ACTIVITY:
Find the line with "- a) consisting" in the entries below. Repeat it, every following line, and the line with "- c) contaminated", exactly and with nothing added.

(Stored entries)
####################
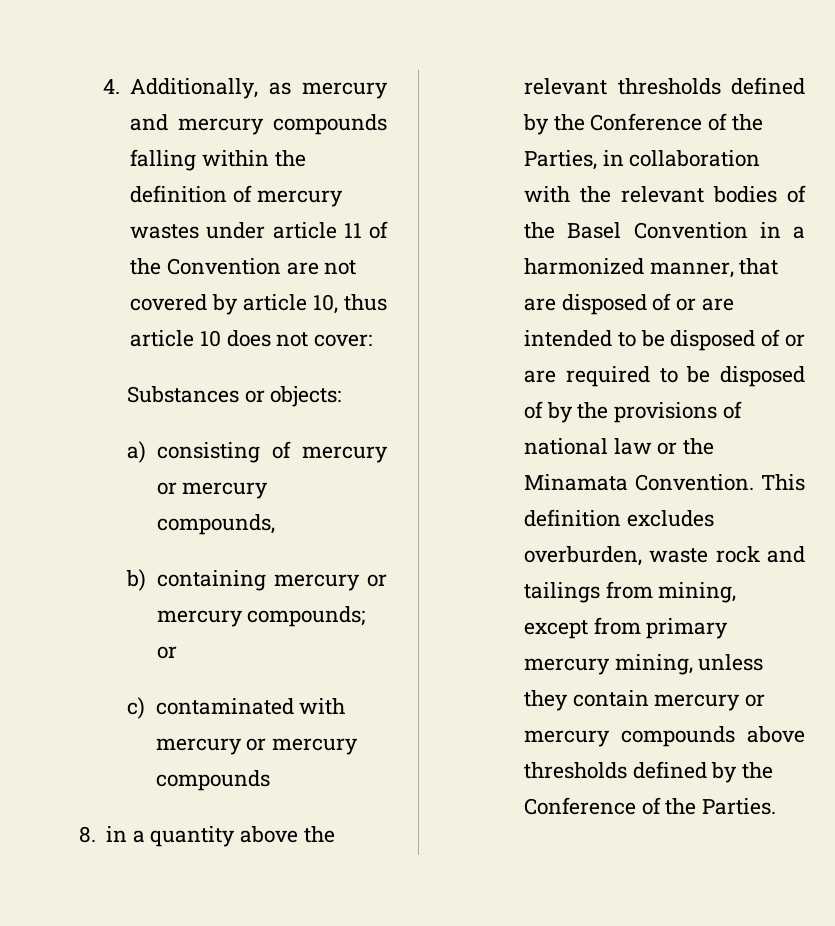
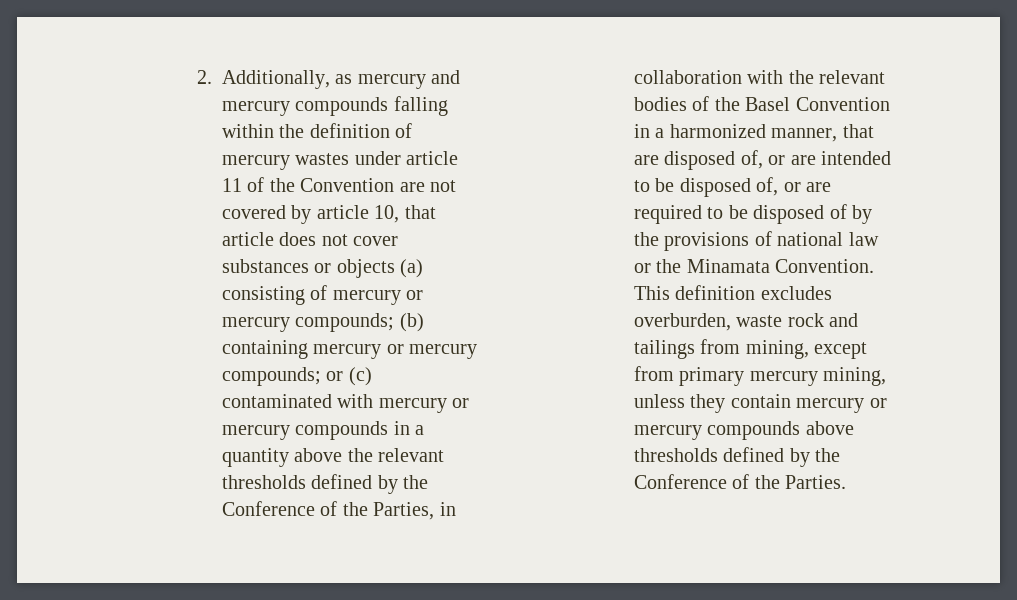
- 4. Additionally, as mercury and mercury compounds falling within the definition of mercury wastes under article 11 of the Convention are not covered by article 10, thus article 10 does not cover:
- Substances or objects:
- a) consisting of mercury or mercury compounds,
- b) containing mercury or mercury compounds; or
- c) contaminated with mercury or mercury compounds
- 8. in a quantity above the relevant thresholds defined by the Conference of the Parties, in collaboration with the relevant bodies of the Basel Convention in a harmonized manner, that are disposed of or are intended to be disposed of or are required to be disposed of by the provisions of national law or the Minamata Convention.
+ 2. Additionally, as mercury and mercury compounds falling within the definition of mercury wastes under article 11 of the Convention are not covered by article 10, that article does not cover substances or objects (a) consisting of mercury or mercury compounds; (b) containing mercury or mercury compounds; or (c) contaminated with mercury or mercury compounds in a quantity above the relevant thresholds defined by the Conference of the Parties, in collaboration with the relevant bodies of the Basel Convention in a harmonized manner, that are disposed of, or are intended to be disposed of, or are required to be disposed of by the provisions of national law or the Minamata Convention.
####################
ANSWER BELOW:
- a) consisting of mercury or mercury compounds,
- b) containing mercury or mercury compounds; or
- c) contaminated with mercury or mercury compounds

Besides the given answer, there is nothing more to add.